Langsam steigt das Bewusstsein für diese Problematik, wozu jedes einzelne Unternehmen konkret beitragen kann. Und das mit Gewinn, denn Altersdiskriminierung aus Einstellungsprozessen und Berufsalltag zu verbannen wird nicht nur mit zufriedeneren Mitarbeitenden belohnt, sondern auch mit vielfältigen Teams, in denen sich Talente und Fähigkeiten ideal ergänzen.
Ageism erfordert Aufklärung in allen Lebensbereichen
Die aktuelle Studie im Auftrag der Antidiskriminierungsstelle des Bundes zu “Altersbildern und Altersdiskriminierung” (2022) belegt eine tiefe Verwurzelung von Vorurteilen gegenüber älteren Menschen. Demnach werden insbesondere ältere Menschen gegenüber jüngeren beruflich und gesellschaftlich benachteiligt. Ageism umfasst aber nicht nur die Benachteiligung Älterer, sondern auch die Benachteiligung Jüngerer in allen Lebensbereichen.
Zum Beispiel bei der Inanspruchnahme von Bank- und Finanzdienstleistungen, bei der Ausübung von Ehrenämtern, aber auch auf dem Arbeitsmarkt und im Beruf werden ältere und jüngere Personen strukturell benachteiligt. Der Grund: Sie verfügen – tatsächlich oder vermeintlich – noch nicht oder nicht mehr über bestimmte Kompetenzen, Fähigkeiten und Freiräume. Die Unabhängige Antidiskriminierungsbeauftragte des Bundes, Ferda Ataman, warnt mit Blick auf den demografischen Wandel davor, dass Altersdiskriminierung weiter zunehmen wird. Ihre Forderung: mehr Aufklärung und eine stärkere gesetzliche Verankerung – auch im Grundgesetz.
Umdenken auch in der Arbeitswelt erforderlich
Insbesondere in der Arbeitswelt findet Altersdiskriminierung statt, wobei es sich häufig um subtile, schwer nachweisbare Formen von Altersdiskriminierung handelt, gegen die sich rechtlich nur bedingt vorgehen lässt. Zudem möchten die wenigsten Betroffenen einen Gerichtsprozess gegen ihre aktuellen oder potenziellen Arbeitgeber führen, sodass Benachteiligungen akzeptiert werden und diskriminierende Strukturen bestehen bleiben.
So werden beispielsweise jüngere Personen häufig unterschätzt und daher bei Beförderungen übergangen oder für bestimmte Aufgaben und Rollen gar nicht erst in Betracht gezogen, obwohl sie ähnlich oder sogar besser qualifiziert sind als ältere Kolleginnen / Kollegen / Mitbewerberinnen / -Bewerber.

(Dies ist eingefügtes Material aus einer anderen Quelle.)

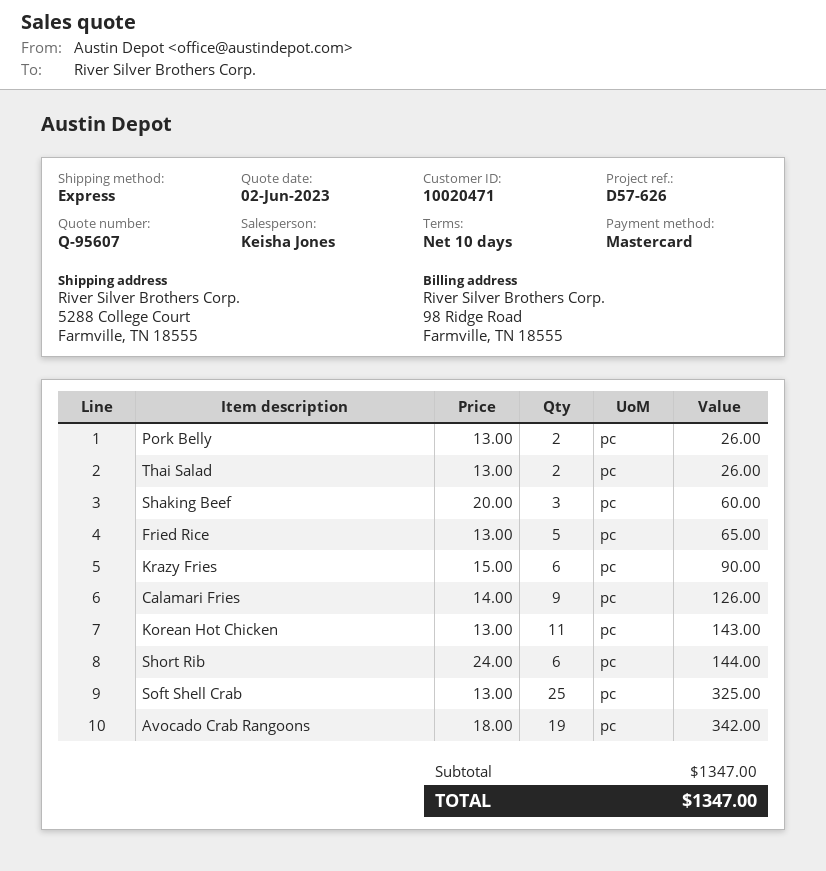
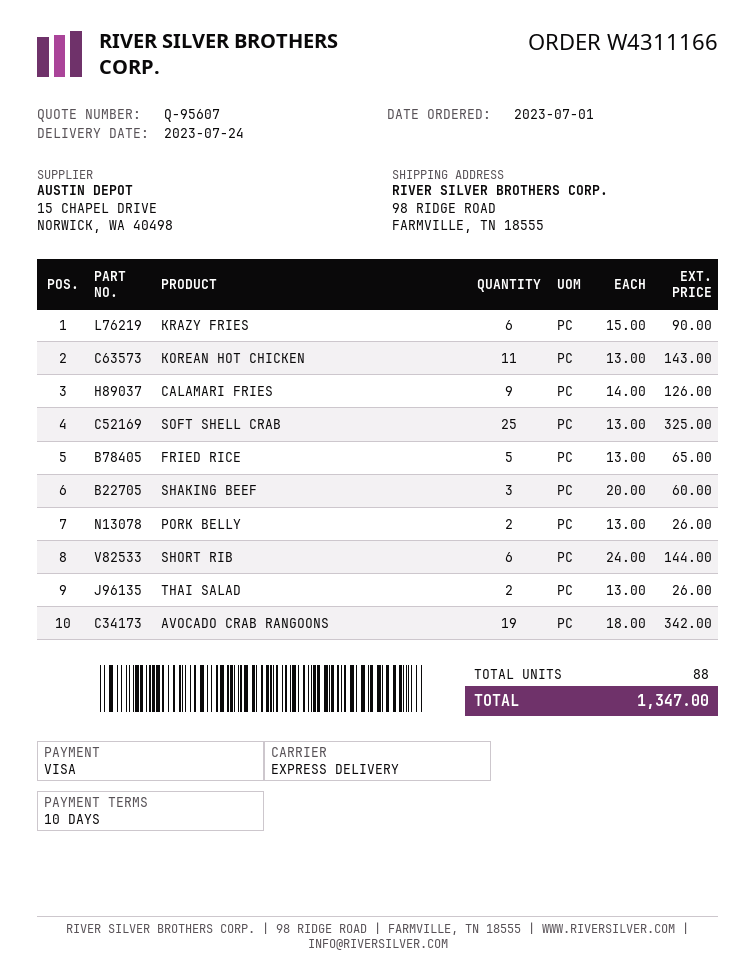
payment method: Mastercard -> Visa
ship to: 5288 College Court, Farmville, TN 18555 -> 98 RIDGE ROAD, FARMVILLE, TN 18555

Ältere Personen erhalten hingegen seltener die Möglichkeit, an Weiterbildungsprogrammen teilzunehmen, und werden mit Vorurteilen bezüglich ihrer körperlichen und geistlichen Gesundheit und Agilität konfrontiert.
Diese Formen der Altersdiskriminierung bedeuten nicht nur eine massive Einschränkung der Lebens- und Karriereplanung von Arbeitnehmerinnen / Arbeitnehmern, sondern auch verschenkte Potenziale auf Unternehmensseite. Schließlich sind diverse Teams nachweislich produktiver – und Vielfalt bezieht sich eben nicht nur auf das Geschlecht, die Ethnie oder das Fähigkeitsprofil, sondern auch auf das Alter.
Altersvielfalt in Unternehmen fördern
Es ist wichtig, Vorurteile über die verschiedenen Altersgruppen zu hinterfragen und die darin liegenden Stärken und Herausforderungen zu erkennen und zu nutzen. So mag es stimmen, dass die Generationen Z und Y als sogenannte Digital Natives häufig einen Vorteil bei der Aneignung von technologischem Wissen haben und zeitlich und örtlich flexibler sind. Dafür fehlt ihnen aber die jahrelange Berufserfahrung. Umgekehrt bringen ältere Personen eben diesen Erfahrungsschatz mit und können auf eine Vielzahl erprobter Strategien zurückgreifen, ihnen fehlt es aber im Gegenzug an der Routine im Umgang mit neuen Technologien.
Allein dieser holzschnittartige Abriss zeigt, wie Unternehmen von einem breiten Spektrum an Kompetenzen und Perspektiven profitieren können, wenn sie die Vielfalt an Fähigkeiten und Erfahrungen in gemischten Teams richtig nutzen.
Vorurteile über Altersgruppen überwinden
Altersdiskriminierung im Berufsleben beginnt häufig schon im Einstellungsprozess. Gerade hier gibt es jedoch viel Gestaltungspotenzial, um ein für alle Seiten positives und wertschätzendes Bewerbungsverfahren zu gewährleisten. Unternehmen, die folgende fünf Prinzipien beachten, zeigen außerdem, dass Werte wie Inklusivität und Respekt zur Unternehmenskultur gehören.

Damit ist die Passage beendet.